** YOUR GOAL **
In the listing below, find each line that holds "decoration" and list it.

──────── EXERCISE MATERIAL

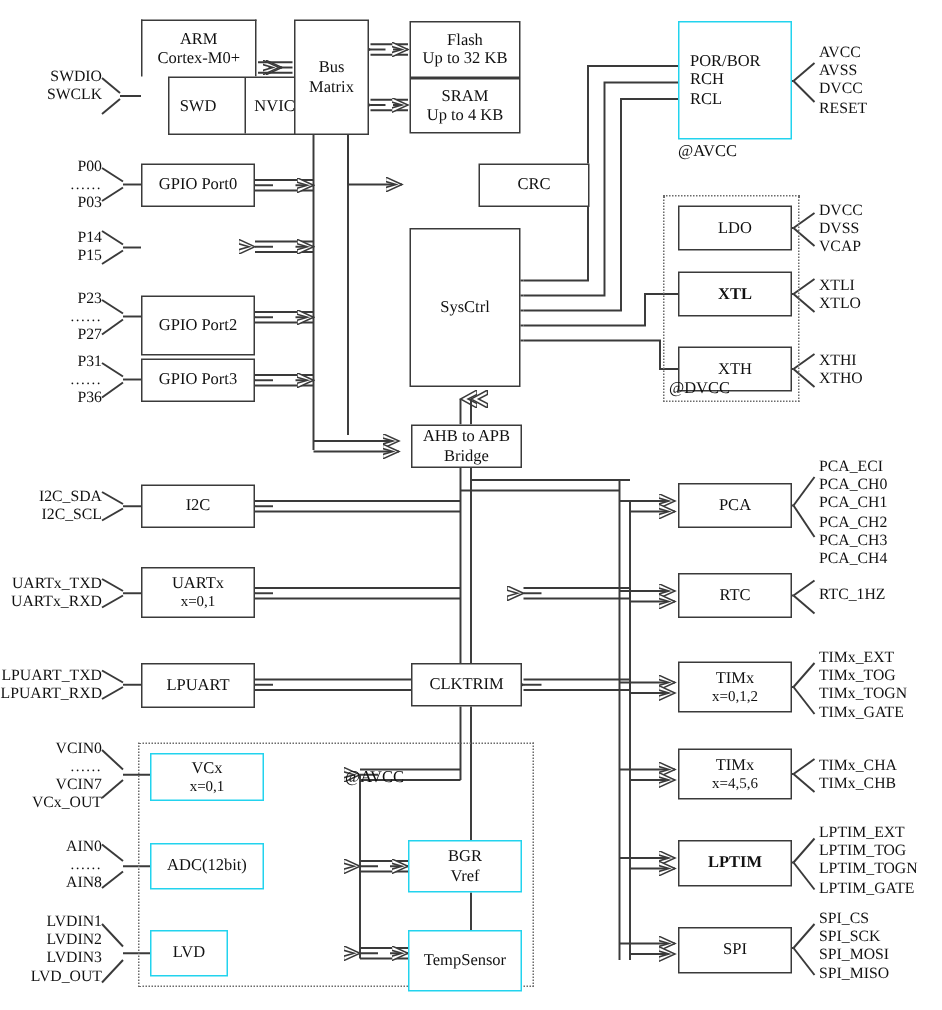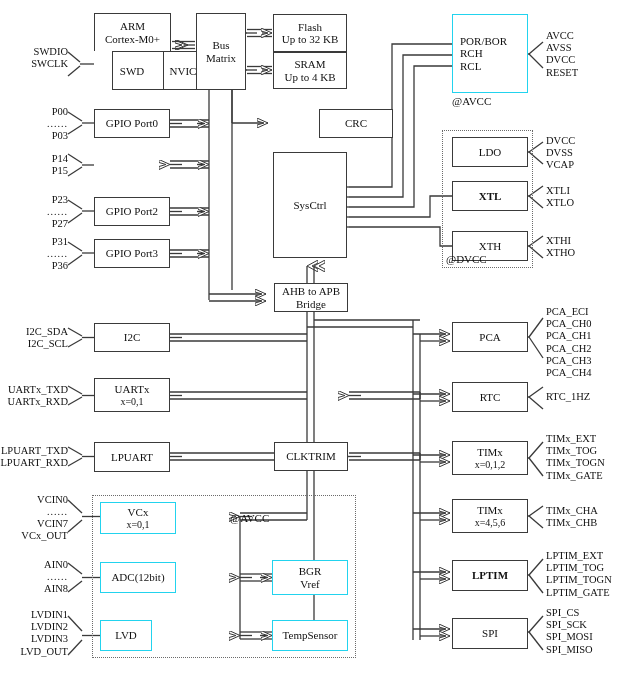--- a/index.html
+++ b/index.html
@@ -360,21 +360,21 @@
     <div>P00</div>
     <div class="dots">......</div>
     <div>P03</div>
   </div>
 
   <div class="pins r" style="left:14px;top:153px;width:54px;">
     <div>P14</div>
     <div>P15</div>
   </div>
 
-  <div class="blk" style="left:94px;top:197px;width:76px;height:29px;">
+  <div class="blk" style="left:94px;top:197px;width:76px;height:40px;">
     <div>GPIO Port2</div>
   </div>
   <div class="pins r" style="left:14px;top:194px;width:54px;">
     <div>P23</div>
     <div class="dots">......</div>
     <div>P27</div>
   </div>
 
   <div class="blk" style="left:94px;top:239px;width:76px;height:29px;">
     <div>GPIO Port3</div>
@@ -485,21 +485,21 @@
     <div>LVDIN1</div>
     <div>LVDIN2</div>
     <div>LVDIN3</div>
     <div>LVD_OUT</div>
   </div>
 
   <div class="blk cyan" style="left:272px;top:560px;width:76px;height:35px;">
     <div>BGR</div>
     <div>Vref</div>
   </div>
-  <div class="blk cyan" style="left:272px;top:620px;width:76px;height:31px;">
+  <div class="blk cyan" style="left:272px;top:620px;width:76px;height:41px;">
     <div>TempSensor</div>
   </div>
 
   <div class="blk" style="left:452px;top:322px;width:76px;height:30px;">
     <div>PCA</div>
   </div>
   <div class="pins l" style="left:546px;top:306px;">
     <div>PCA_ECI</div>
     <div>PCA_CH0</div>
     <div>PCA_CH1</div>

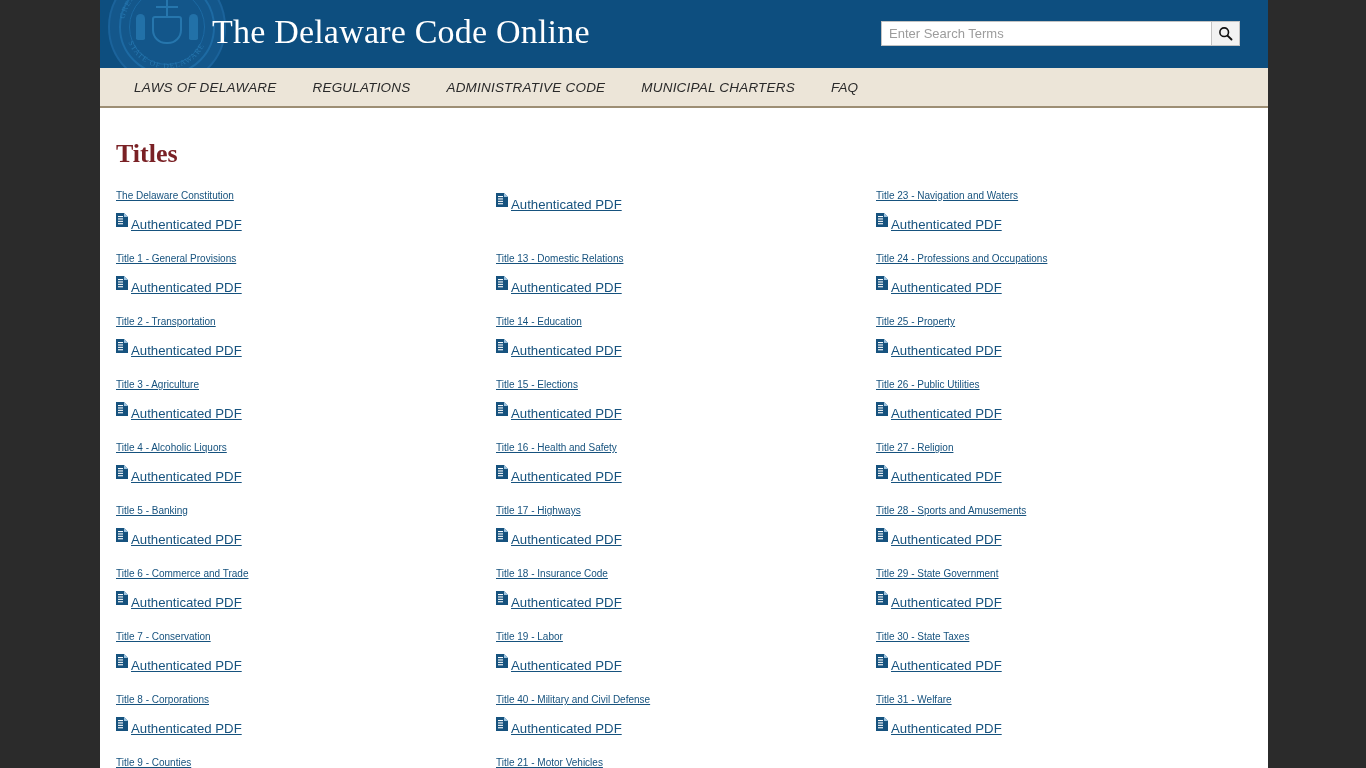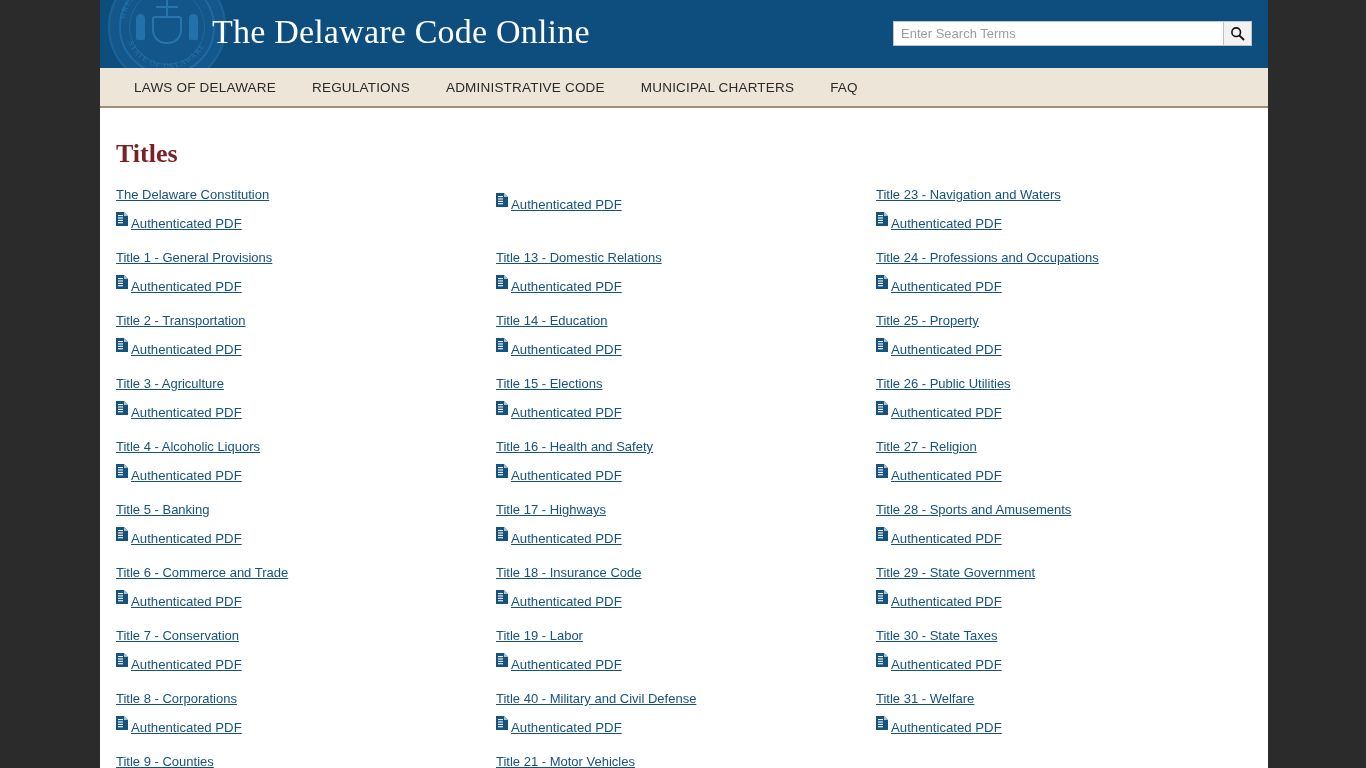--- a/index.html
+++ b/index.html
@@ -103,21 +103,21 @@
     font-size: 34px;
     font-weight: 400;
     color: #ffffff;
     letter-spacing: .2px;
     white-space: nowrap;
     z-index: 3;
   }
 
   .search-wrap {
     position: absolute;
-    right: 16px; top: 21px;
+    right: 28px; top: 21px;
     display: flex;
     align-items: stretch;
     height: 25px;
     z-index: 3;
   }
   .search-input {
     width: 330px;
     height: 25px;
     border: 1px solid #c3c3c3;
     border-right: none;
@@ -149,20 +149,21 @@
     padding-left: 16px;
   }
   .nav-item {
     font-size: 13.5px;
     color: #2a2a2a;
     text-decoration: none;
     padding: 0 18px;
     letter-spacing: .2px;
     white-space: nowrap;
     cursor: pointer;
+    font-style: italic;
   }
 
   
   .content {
     padding: 18px 14px 0 14px;
     background: #ffffff;
   }
   .page-title {
     font-family: "Liberation Serif", serif;
     font-size: 26px;
@@ -176,21 +177,21 @@
     grid-template-columns: repeat(3, 1fr);
     column-gap: 0px;
     row-gap: 0px;
   }
   .title-block {
     height: 63px;
     padding-left: 2px;
   }
   .title-link {
     display: inline-block;
-    font-size: 13px;
+    font-size: 10px;
     color: #16527e;
     text-decoration: underline;
     line-height: 18px;
     cursor: pointer;
   }
   .pdf-row {
     display: flex;
     align-items: center;
     margin-top: 1px;
   }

────────────────

** ANSWER AREA **
     text-decoration: none;
     text-decoration: underline;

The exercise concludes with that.